As Head Coach of the USA U20 Indoor Junior Team, along with Casey Powell, 2022, Marti again led the team to a bronze medal in the WJLC.

Marti, through his investment vehicle 11|88 LLC, is a major investor in the Premier Lacrosse League (PLL) and an owner of the lacrosse equipment manufacturer Epoch Lacrosse.

In 2021, Marti led a group of investors that purchased the New England Black Wolves of the National Lacrosse League and relocated the team to Albany, NY. The team, renamed the Albany FireWolves, plays out of Albany's MVP Arena.

In their inaugural season, the FireWolves finished fourth in the East Division, losing to the Buffalo Bandits in the first round of the playoffs.

==Investment career==

Marti began his career in finance in 1993 as a member of Morgan Stanley's investment banking group and later as a healthcare research analyst. He joined Pequot Capital Management in 1997 as a senior healthcare analyst before joining Columbus Circle Investors in 1999. At Pequot, Marti trained under the tutelage of Teena Lerner, a PhD in Molecular Biology and #1 ranked Institutional Investor biotech analyst, who started the Pequot Healthcare Fund, as well as with Pequot founders Arthur J. Samberg and Dan Benton.

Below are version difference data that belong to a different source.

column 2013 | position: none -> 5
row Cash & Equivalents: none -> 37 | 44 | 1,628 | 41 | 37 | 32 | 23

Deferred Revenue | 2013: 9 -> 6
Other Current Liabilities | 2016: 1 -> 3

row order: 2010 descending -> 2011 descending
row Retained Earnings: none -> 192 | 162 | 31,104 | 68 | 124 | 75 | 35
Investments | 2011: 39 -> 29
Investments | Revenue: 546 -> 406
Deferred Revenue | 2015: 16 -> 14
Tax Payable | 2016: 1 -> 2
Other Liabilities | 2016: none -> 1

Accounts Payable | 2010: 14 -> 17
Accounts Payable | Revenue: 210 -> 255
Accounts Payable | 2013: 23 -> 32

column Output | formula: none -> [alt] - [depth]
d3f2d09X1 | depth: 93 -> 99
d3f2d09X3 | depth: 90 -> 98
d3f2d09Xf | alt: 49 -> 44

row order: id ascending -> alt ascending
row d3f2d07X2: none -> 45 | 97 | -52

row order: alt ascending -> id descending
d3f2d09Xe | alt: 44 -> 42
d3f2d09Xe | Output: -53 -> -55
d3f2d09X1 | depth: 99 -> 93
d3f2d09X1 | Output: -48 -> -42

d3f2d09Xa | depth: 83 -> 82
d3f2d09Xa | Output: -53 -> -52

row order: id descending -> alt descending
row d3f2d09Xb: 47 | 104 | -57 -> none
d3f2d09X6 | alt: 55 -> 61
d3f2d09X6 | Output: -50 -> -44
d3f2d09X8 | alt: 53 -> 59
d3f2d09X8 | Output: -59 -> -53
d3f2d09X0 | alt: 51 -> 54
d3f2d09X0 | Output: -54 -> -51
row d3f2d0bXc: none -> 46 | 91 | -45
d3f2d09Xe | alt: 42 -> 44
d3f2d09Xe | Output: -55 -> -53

In 2001, with his and CCI partner money, Marti established CCI's healthcare hedge fund unit CCI Healthcare which, along with a team of analysts led by Marti, invested in healthcare equities across sectors. The unit generated one of the industry's longest-running healthcare investment track records, with annualized net returns of 8% and 20% for its two funds, before returning investor capital at the end of 2017 when parent CCI exited the hedge fund business. He founded the healthcare-focused hedge fund Akera Capital, LLC in 2018.

Marti has spoken on healthcare investing on television and at numerous conferences, and has written on various topics, including how the growth in ETFs has distorted pricing in healthcare securities and how fundamental managers should react.